§ **SOURCE DATA**:
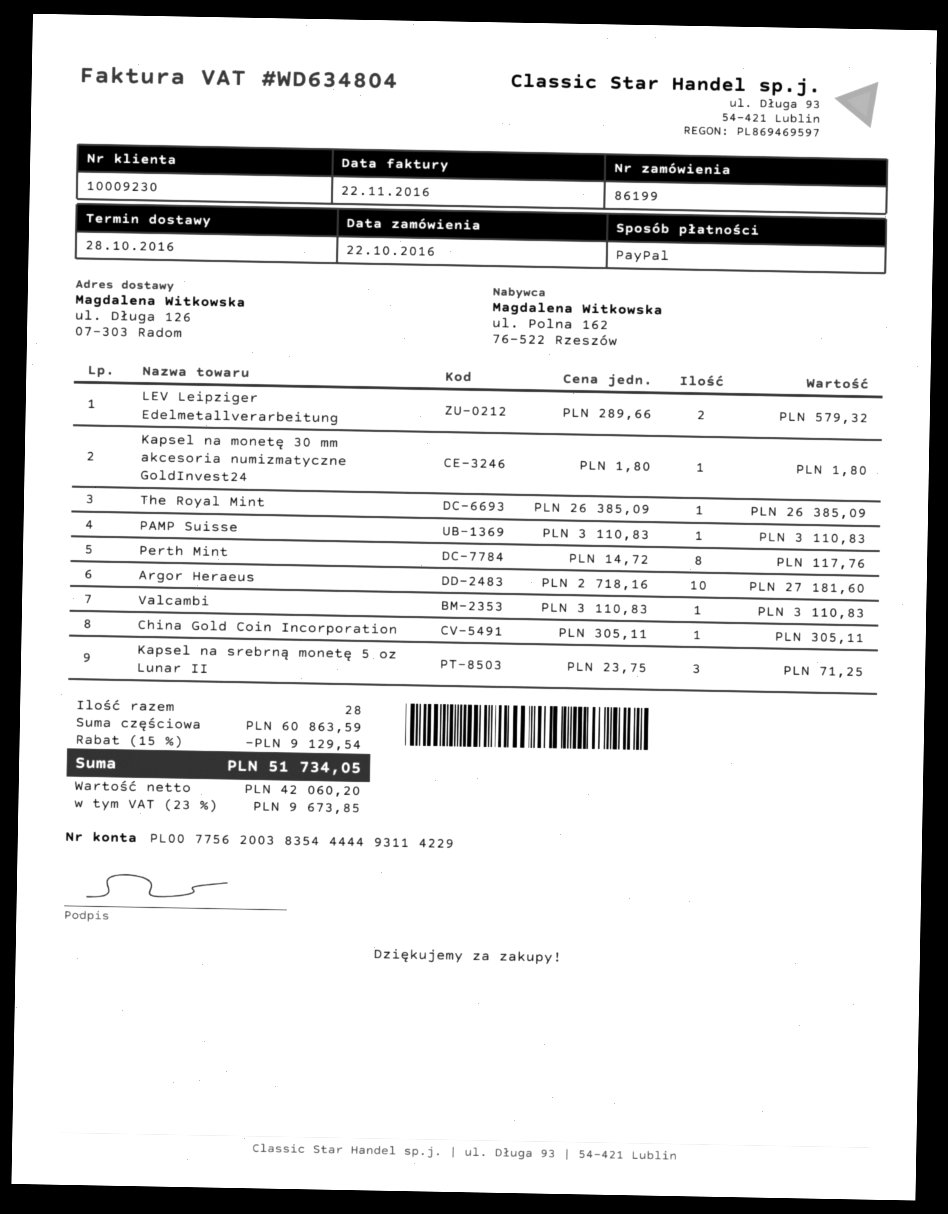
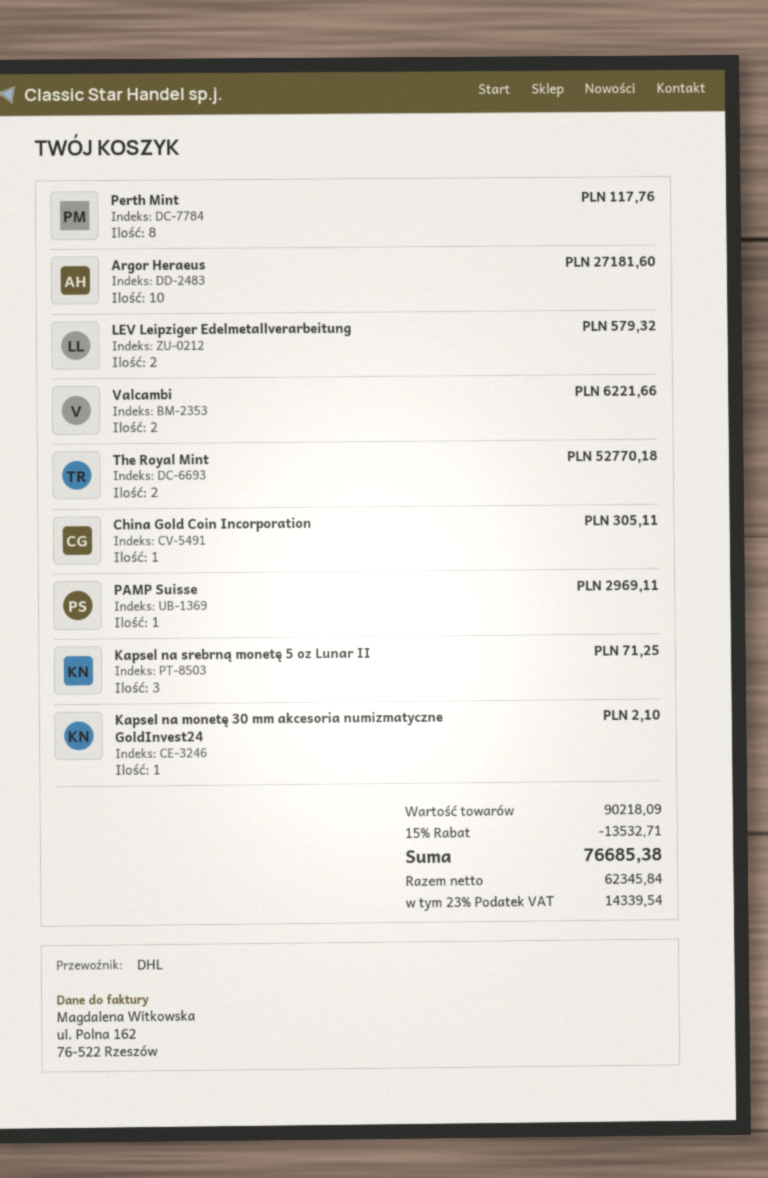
Kapsel na monetę 30 mm akcesoria numizmatyczne GoldInvest24: 1 for 1.80 -> 1 for 2.10
The Royal Mint: 1 for 26385.09 -> 2 for 52770.18
PAMP Suisse: 1 for 3110.83 -> 1 for 2969.11
Valcambi: 1 for 3110.83 -> 2 for 6221.66
subtotal: 60863.59 -> 90218.09
discount: 15% = 9129.54 -> 15% = 13532.71
net: 42060.20 -> 62345.84
tax: 23% = 9673.85 -> 23% = 14339.54
total: 51734.05 -> 76685.38

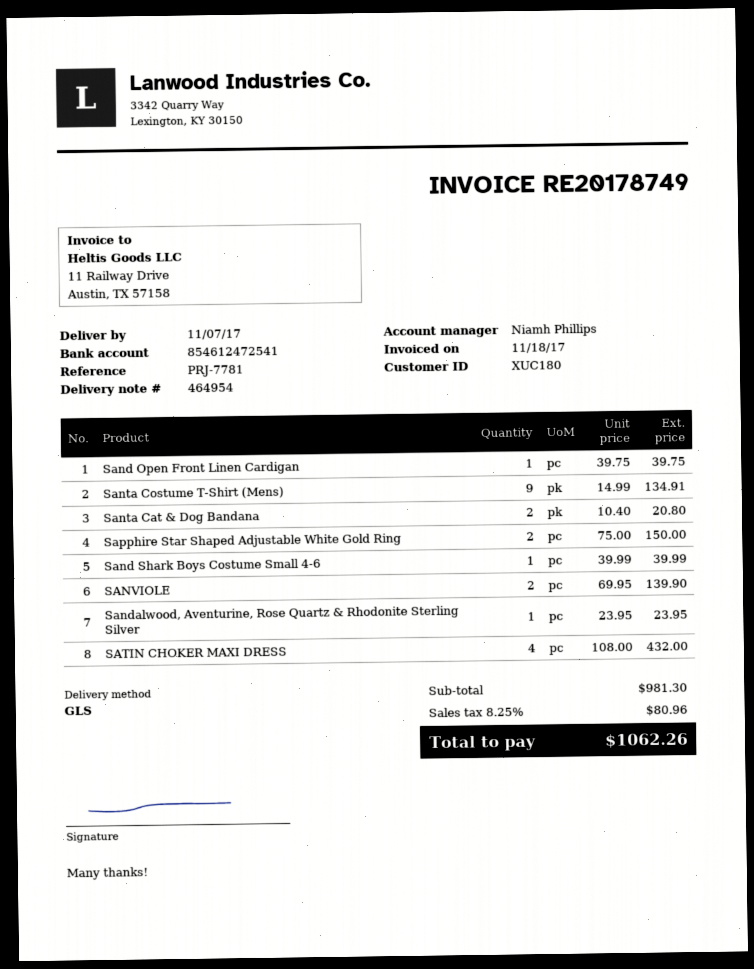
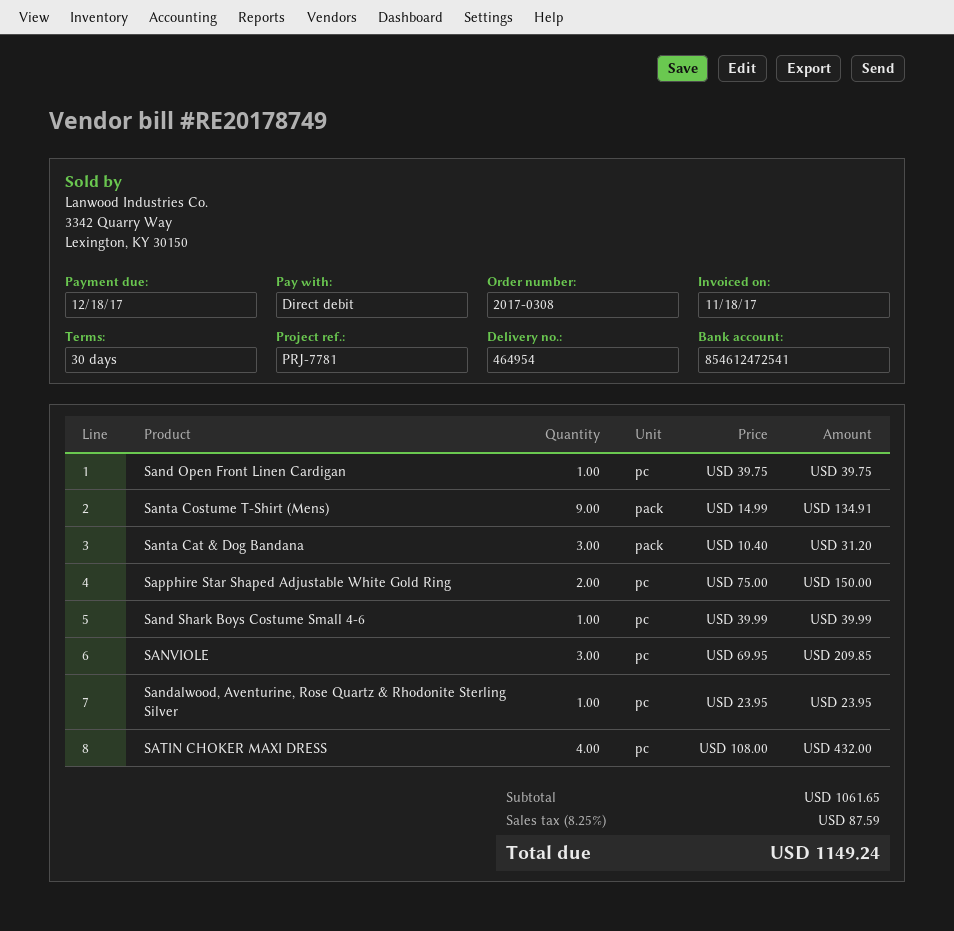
Santa Cat & Dog Bandana: 2 x 10.40 = 20.80 -> 3 x 10.40 = 31.20
SANVIOLE: 2 x 69.95 = 139.90 -> 3 x 69.95 = 209.85
subtotal: 981.30 -> 1061.65
tax: 8.25% = 80.96 -> 8.25% = 87.59
total: 1062.26 -> 1149.24

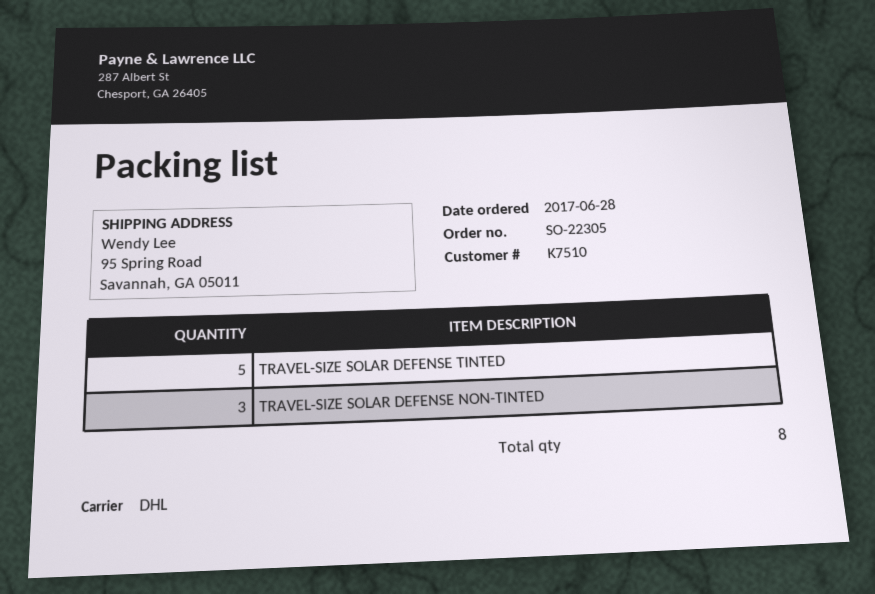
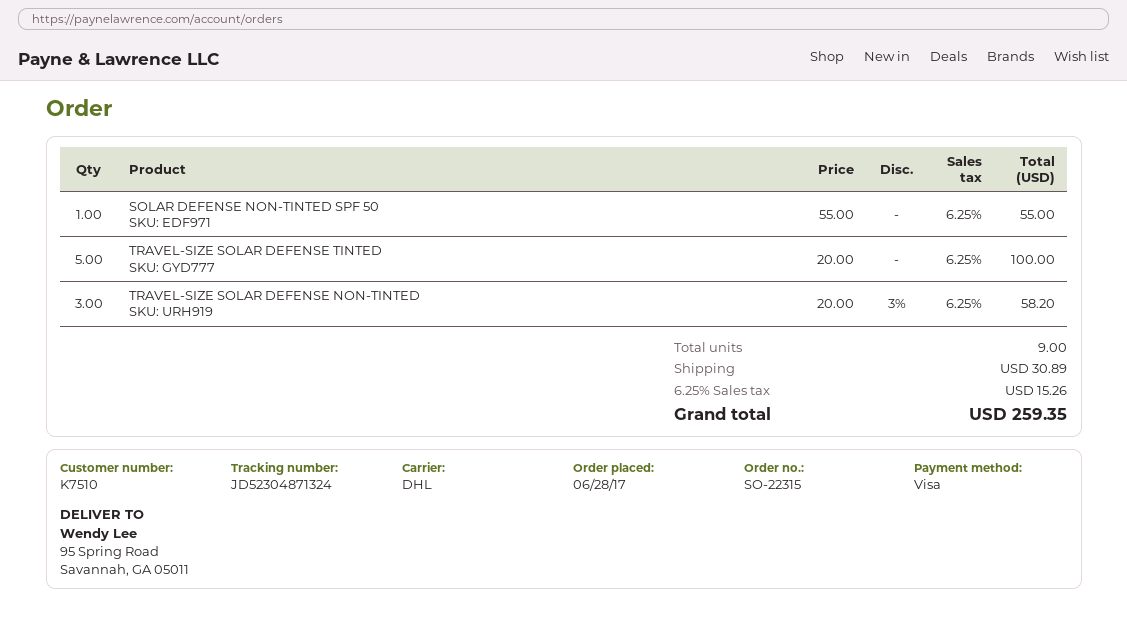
order number: SO-22305 -> SO-22315
SOLAR DEFENSE NON-TINTED SPF 50: none -> 1
total quantity: 8 -> 9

§ **WHAT YOU ARE ASKED TO DO**: Wherever a picture appears in the material above, skip it and copy the rest without change.

§ **REPLY**:
Kapsel na monetę 30 mm akcesoria numizmatyczne GoldInvest24: 1 for 1.80 -> 1 for 2.10
The Royal Mint: 1 for 26385.09 -> 2 for 52770.18
PAMP Suisse: 1 for 3110.83 -> 1 for 2969.11
Valcambi: 1 for 3110.83 -> 2 for 6221.66
subtotal: 60863.59 -> 90218.09
discount: 15% = 9129.54 -> 15% = 13532.71
net: 42060.20 -> 62345.84
tax: 23% = 9673.85 -> 23% = 14339.54
total: 51734.05 -> 76685.38

Santa Cat & Dog Bandana: 2 x 10.40 = 20.80 -> 3 x 10.40 = 31.20
SANVIOLE: 2 x 69.95 = 139.90 -> 3 x 69.95 = 209.85
subtotal: 981.30 -> 1061.65
tax: 8.25% = 80.96 -> 8.25% = 87.59
total: 1062.26 -> 1149.24

order number: SO-22305 -> SO-22315
SOLAR DEFENSE NON-TINTED SPF 50: none -> 1
total quantity: 8 -> 9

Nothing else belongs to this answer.